Reproduce every record verbatim but drop the pictures.
BEGIN
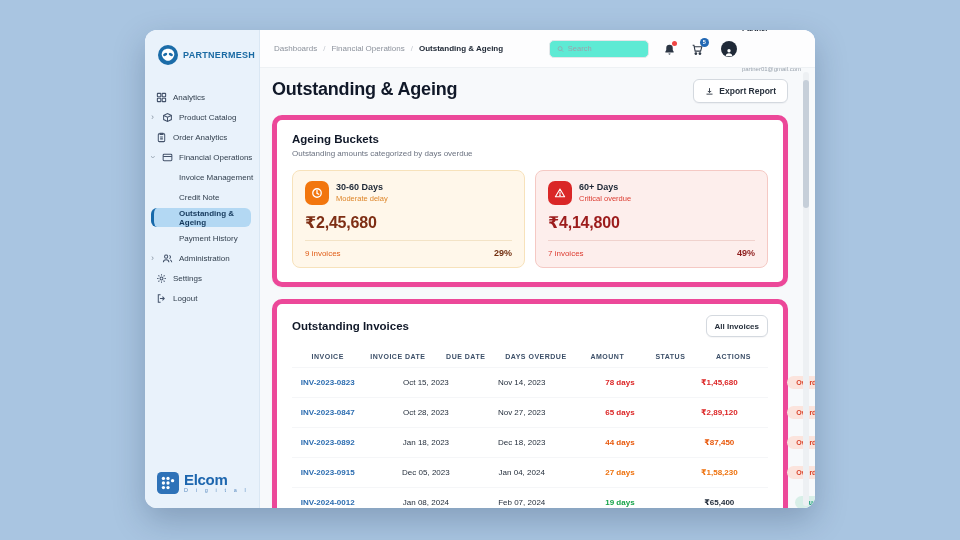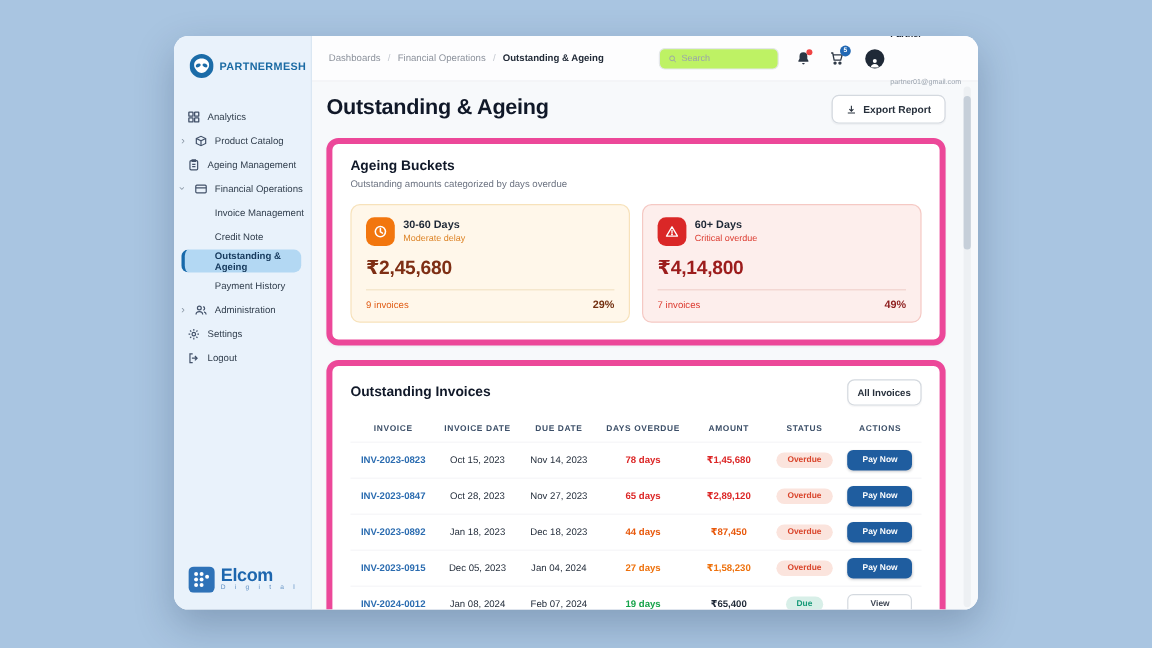"Search" .searchbox { background: #bef264 -> #5eead4 }
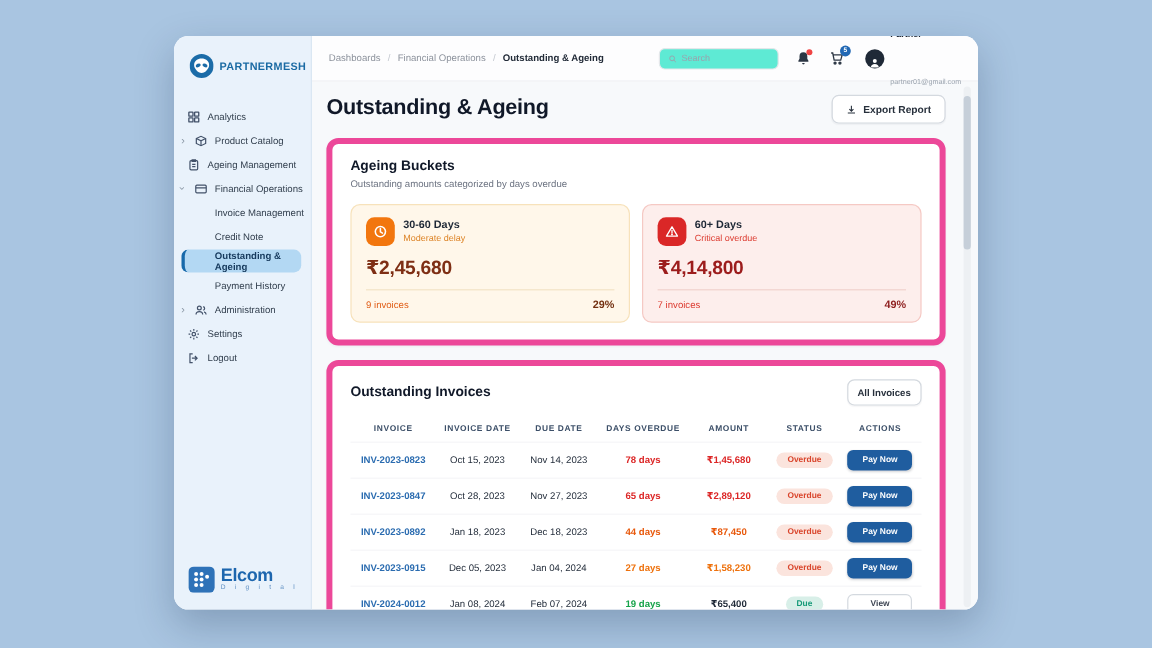"Ageing Management" span { text: Ageing Management -> Order Analytics }
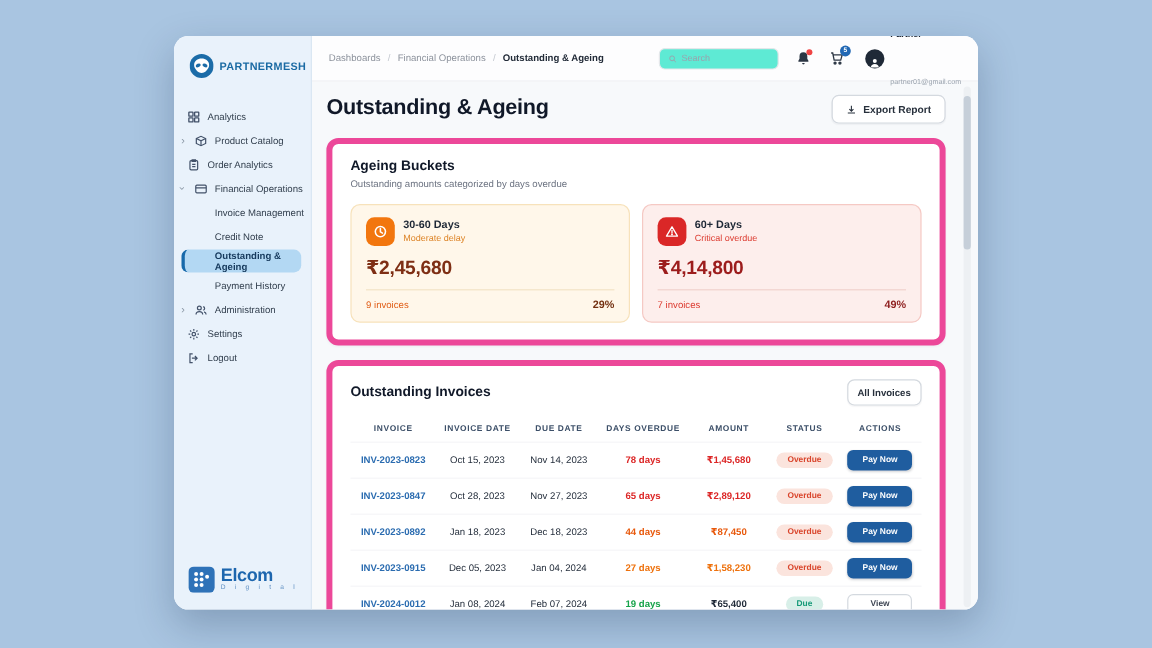"INV-2023-0823" .trow { gap: none -> 28px }
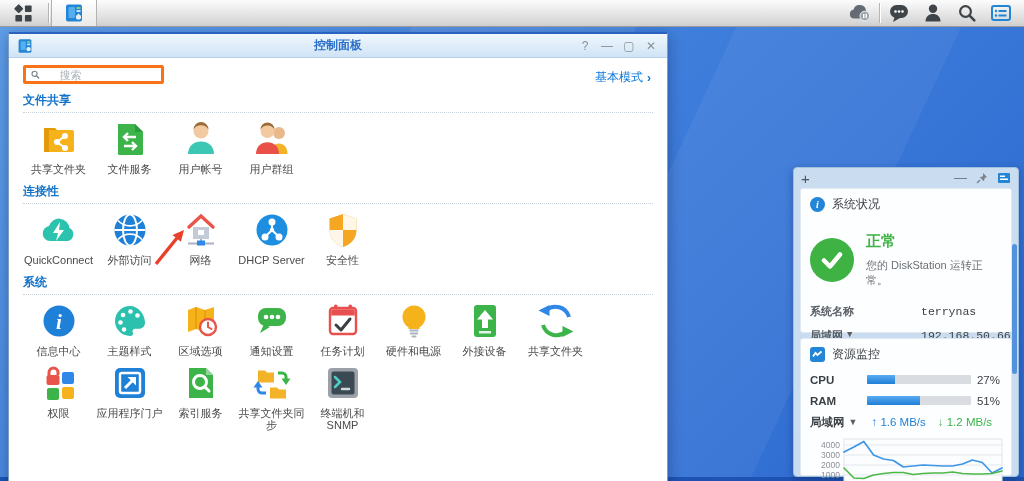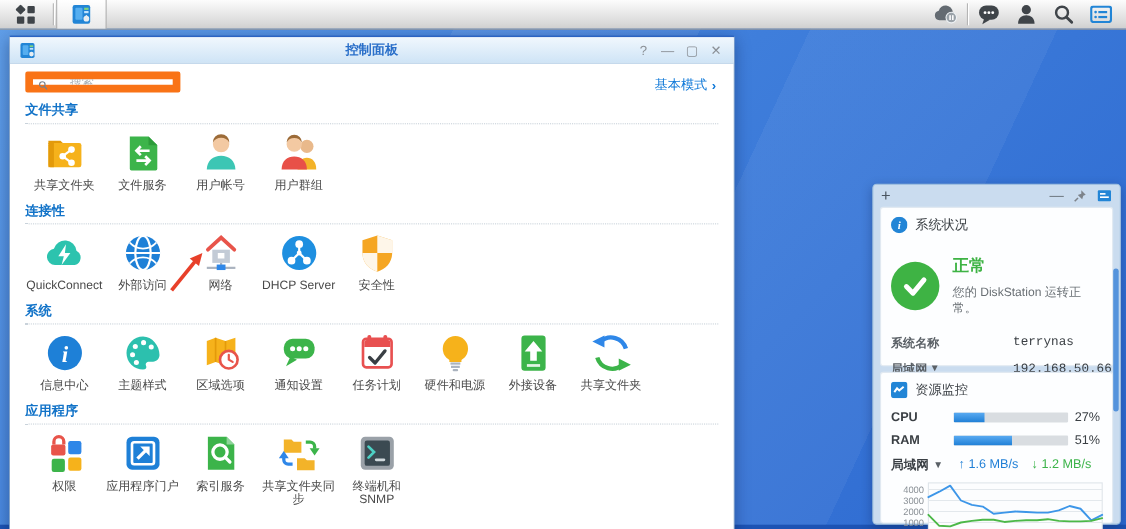"搜索" .search-box { align-items: none -> center; border: 7px solid #f97316 -> 3px solid #f97316 }
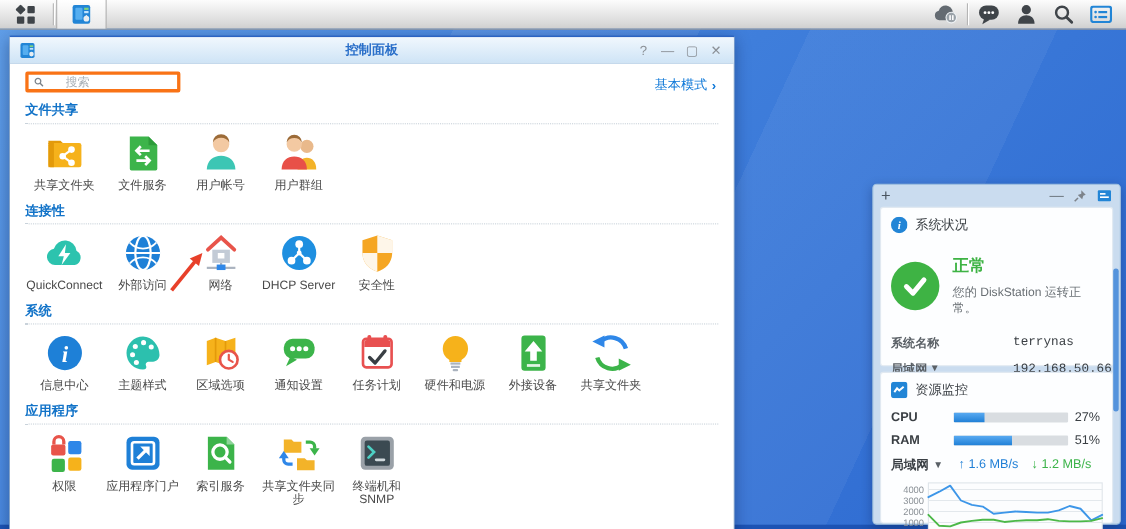"应用程序" div.section-header { html: <div>应用程序</div> -> none }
END
• **OUTPUT FOR THIS EXERCISE**:
"Search" .searchbox { background: #bef264 -> #5eead4 }
"Ageing Management" span { text: Ageing Management -> Order Analytics }
"INV-2023-0823" .trow { gap: none -> 28px }
"搜索" .search-box { align-items: none -> center; border: 7px solid #f97316 -> 3px solid #f97316 }
"应用程序" div.section-header { html: <div>应用程序</div> -> none }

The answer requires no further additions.